>>>>>
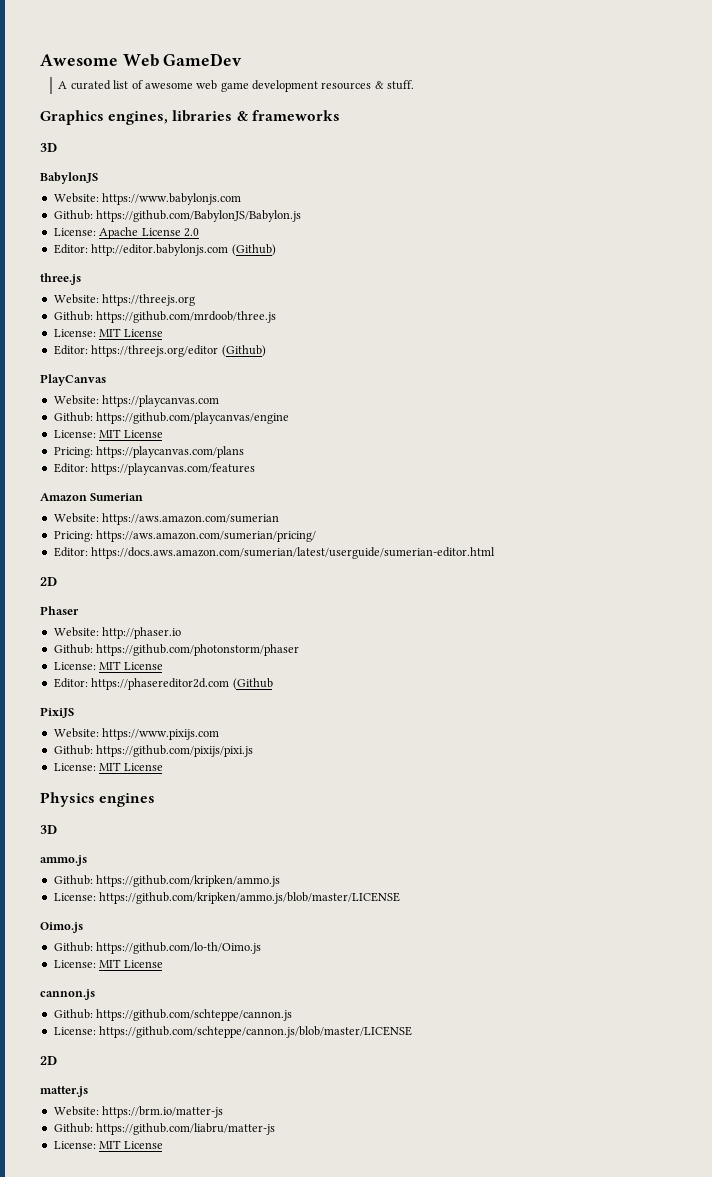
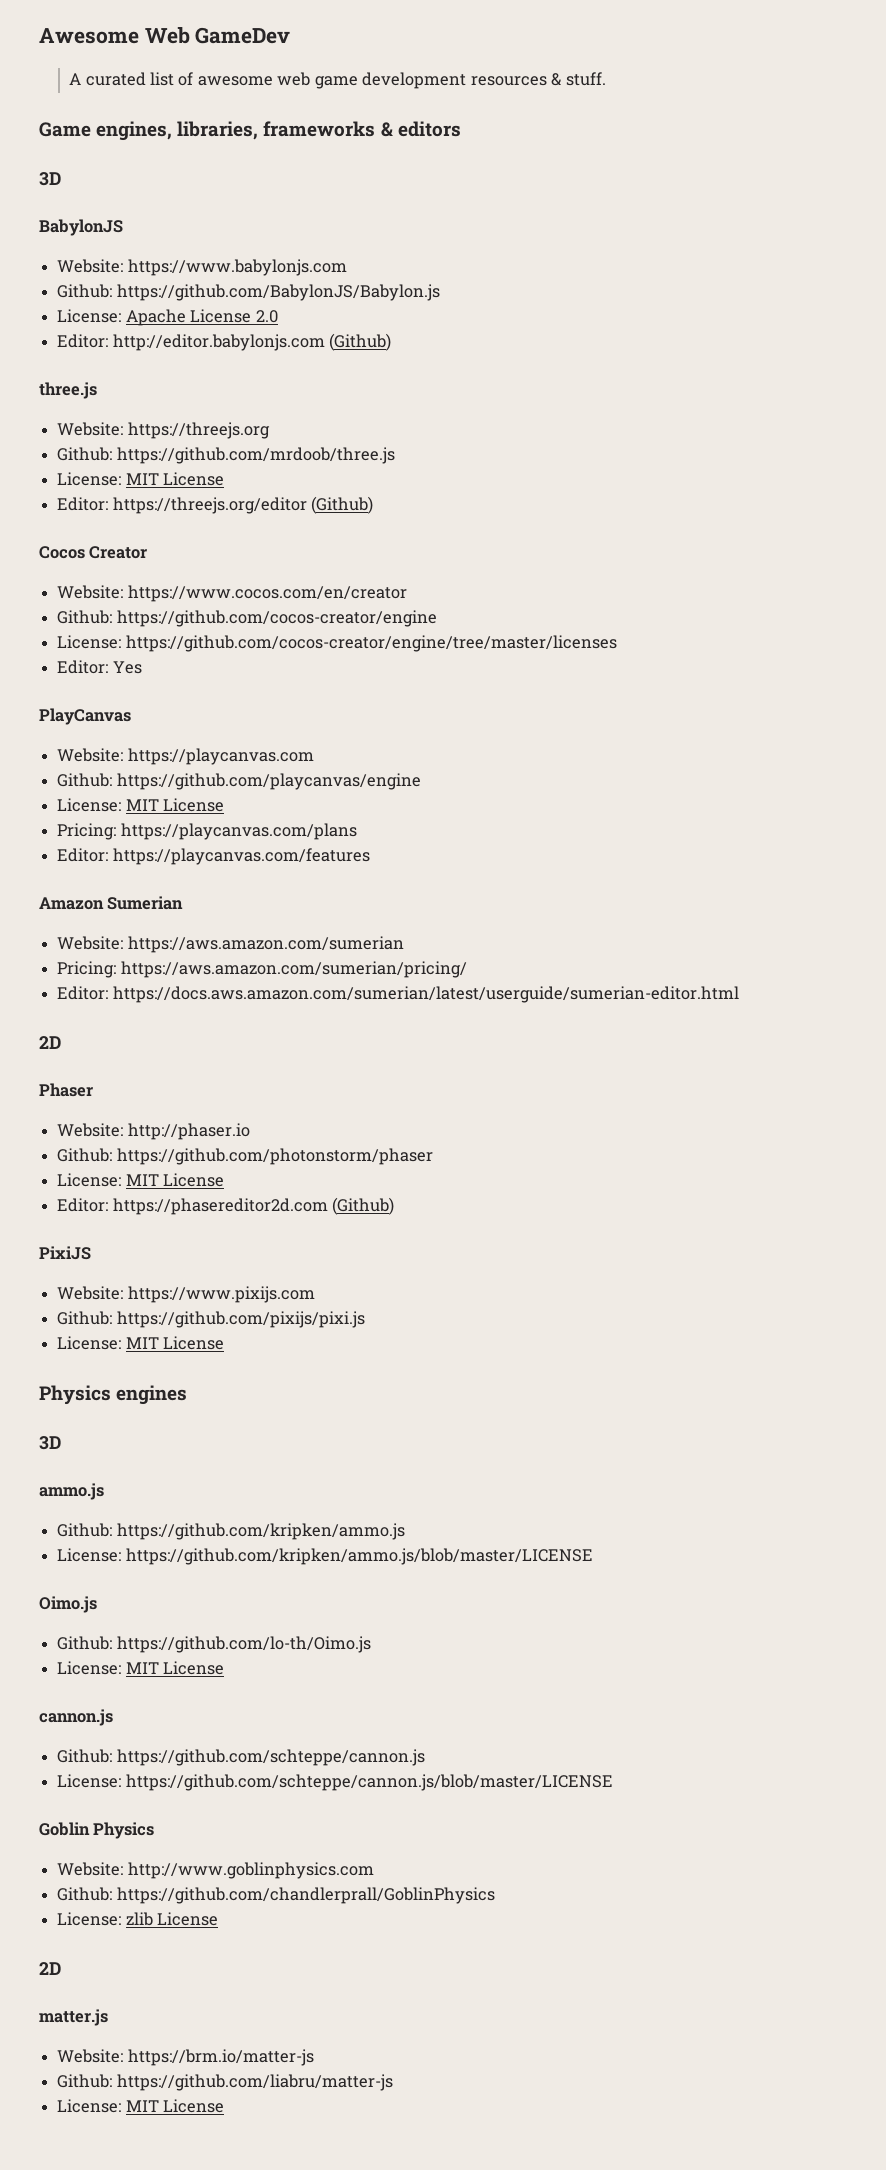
[40,110,340,125] Graphics engines, libraries & frameworks -> [39,121,461,141] Game engines, libraries, frameworks & editors
(266, 351) none -> [39,546,148,559] [57,585,407,602] [57,610,437,627] [57,635,617,652] [57,660,142,674] // Cocos Creator // Website: https://www.cocos.com/en/creator // Github: https://github.com/cocos-creator/engine // License: https://github.com/cocos-creator/engine/tree/master/licenses // Editor: Yes
[232,678,273,690] (Github -> [332,1197,395,1215] (Github)
(413, 1032) none -> [39,1822,155,1839] [57,1862,374,1879] [57,1887,495,1904] [57,1912,219,1926] // Goblin Physics // Website: http://www.goblinphysics.com // Github: https://github.com/chandlerprall/GoblinPhysics // License: zlib License

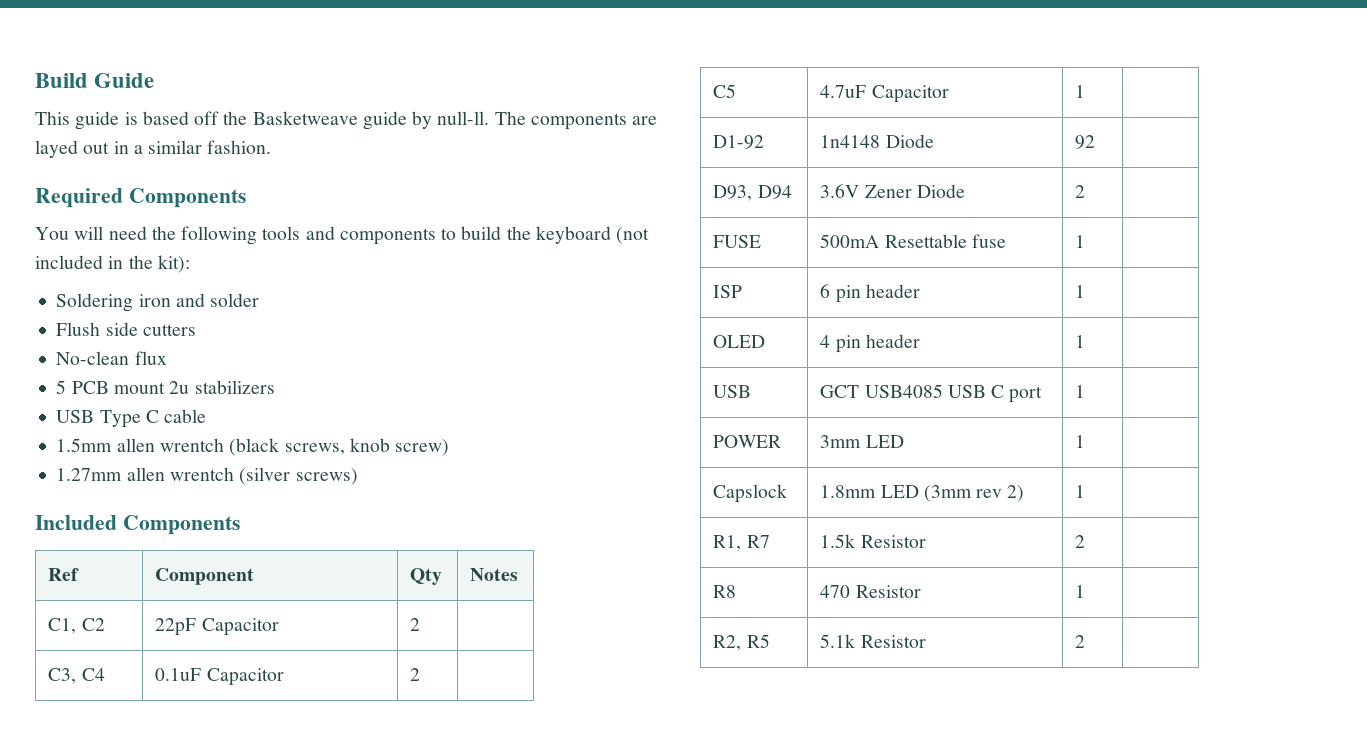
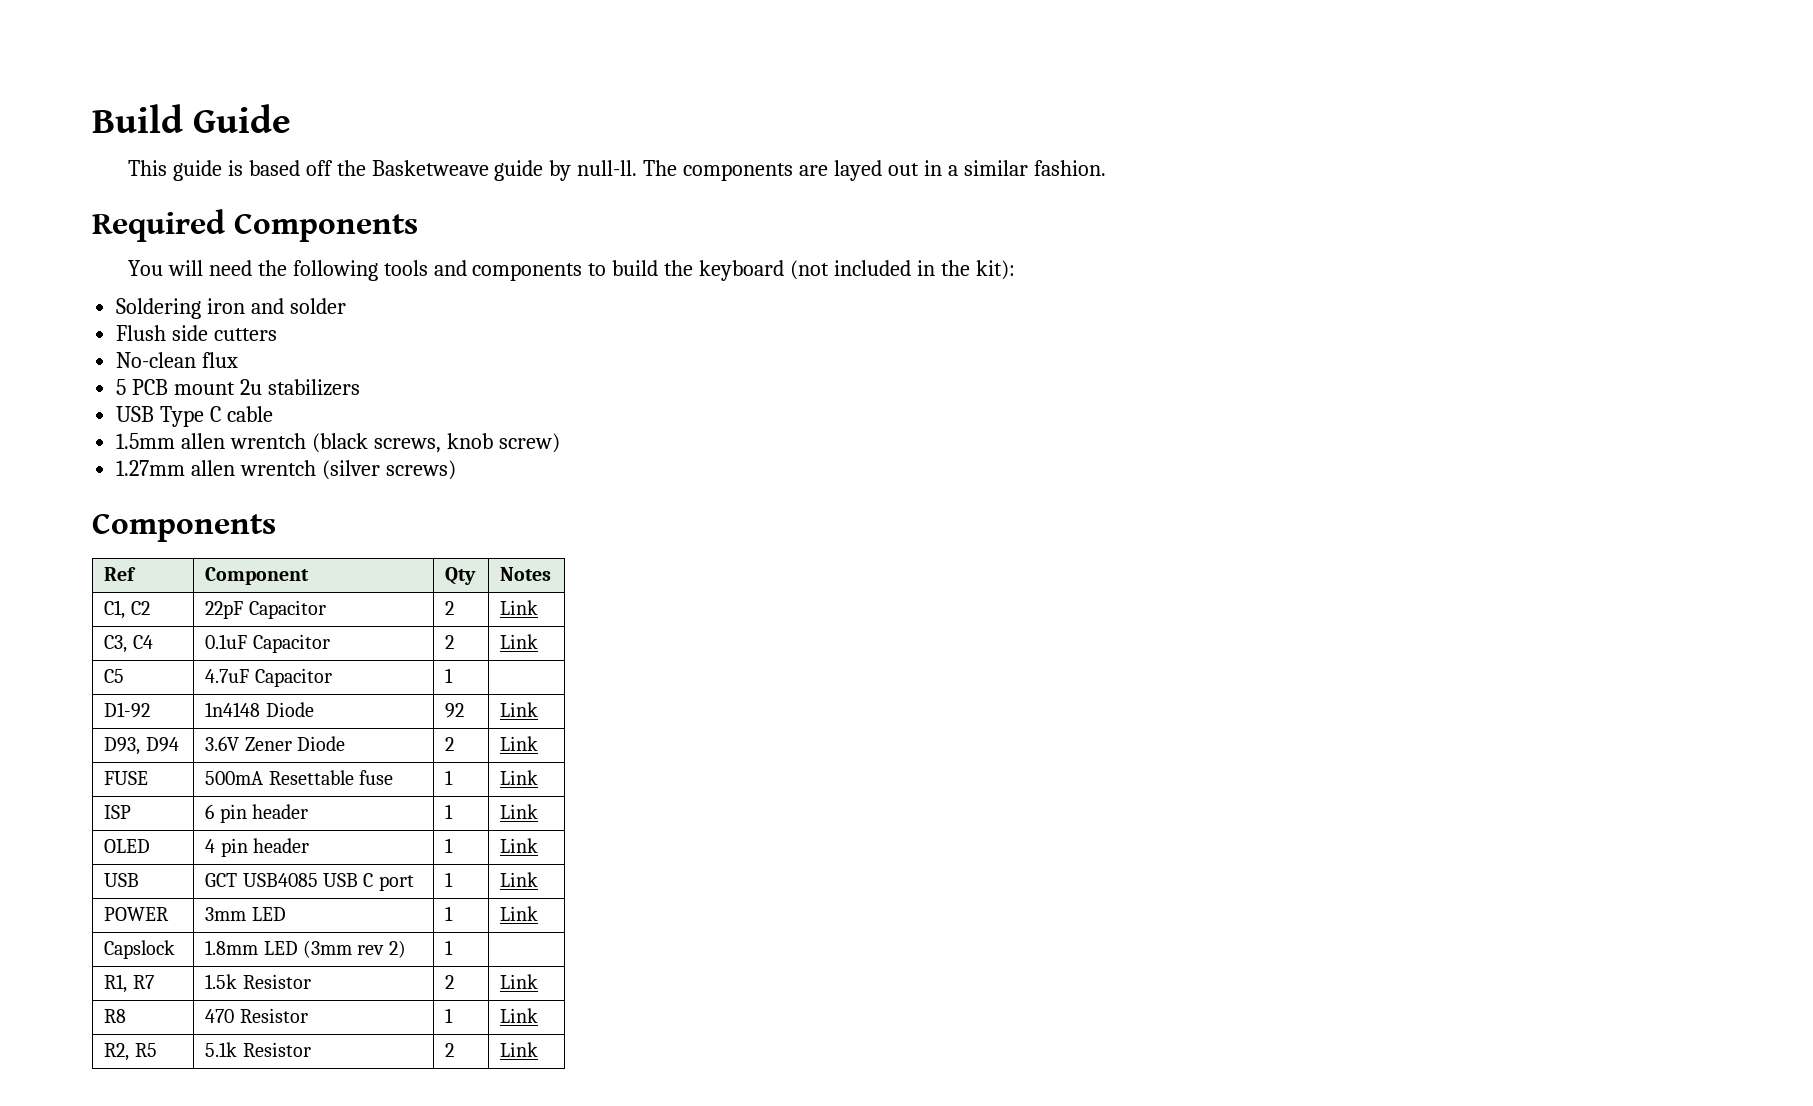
[35,515,117,530] Included -> (456, 470) none
(421, 624) none -> [500,600,539,615] Link
(421, 674) none -> [500,634,539,649] Link
(1096, 142) none -> [500,702,539,717] Link
(1086, 191) none -> [500,736,539,751] Link
(1086, 241) none -> [500,770,539,785] Link
(1086, 291) none -> [500,804,539,819] Link
(1086, 341) none -> [500,838,539,853] Link
(1086, 391) none -> [500,872,539,887] Link
(1086, 441) none -> [500,906,539,921] Link
(1086, 541) none -> [500,974,539,989] Link
(1086, 591) none -> [500,1008,539,1023] Link
(1086, 641) none -> [500,1042,539,1057] Link

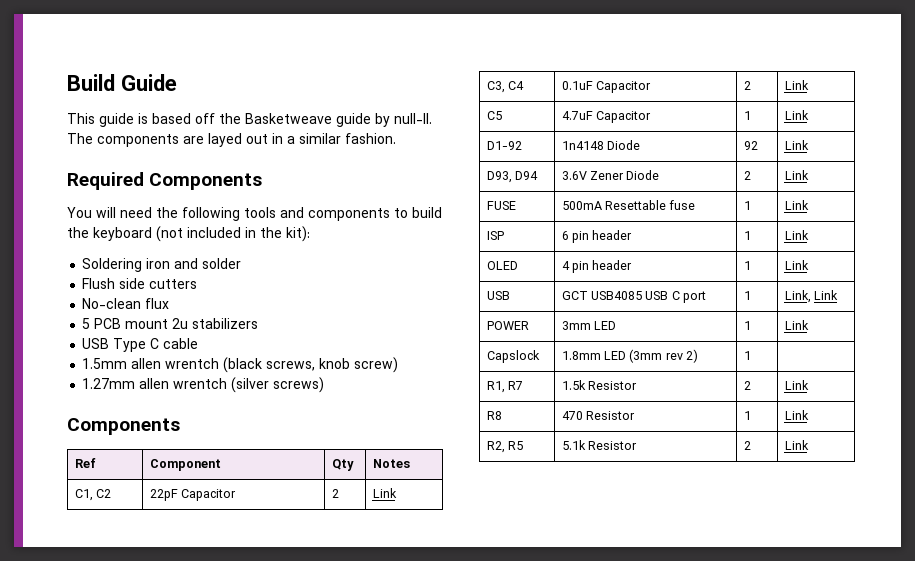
(454, 675) none -> [784,110,809,120] Link
(454, 879) none -> [784,290,811,303] Link,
<<<<<
Pictures aside, return exactly the lines from the data above, starting at the line that has "(413, 1032) none" and ending at the line that has "(1086, 391) none -> [500,872,539,887] Link", both included.

(413, 1032) none -> [39,1822,155,1839] [57,1862,374,1879] [57,1887,495,1904] [57,1912,219,1926] // Goblin Physics // Website: http://www.goblinphysics.com // Github: https://github.com/chandlerprall/GoblinPhysics // License: zlib License

[35,515,117,530] Included -> (456, 470) none
(421, 624) none -> [500,600,539,615] Link
(421, 674) none -> [500,634,539,649] Link
(1096, 142) none -> [500,702,539,717] Link
(1086, 191) none -> [500,736,539,751] Link
(1086, 241) none -> [500,770,539,785] Link
(1086, 291) none -> [500,804,539,819] Link
(1086, 341) none -> [500,838,539,853] Link
(1086, 391) none -> [500,872,539,887] Link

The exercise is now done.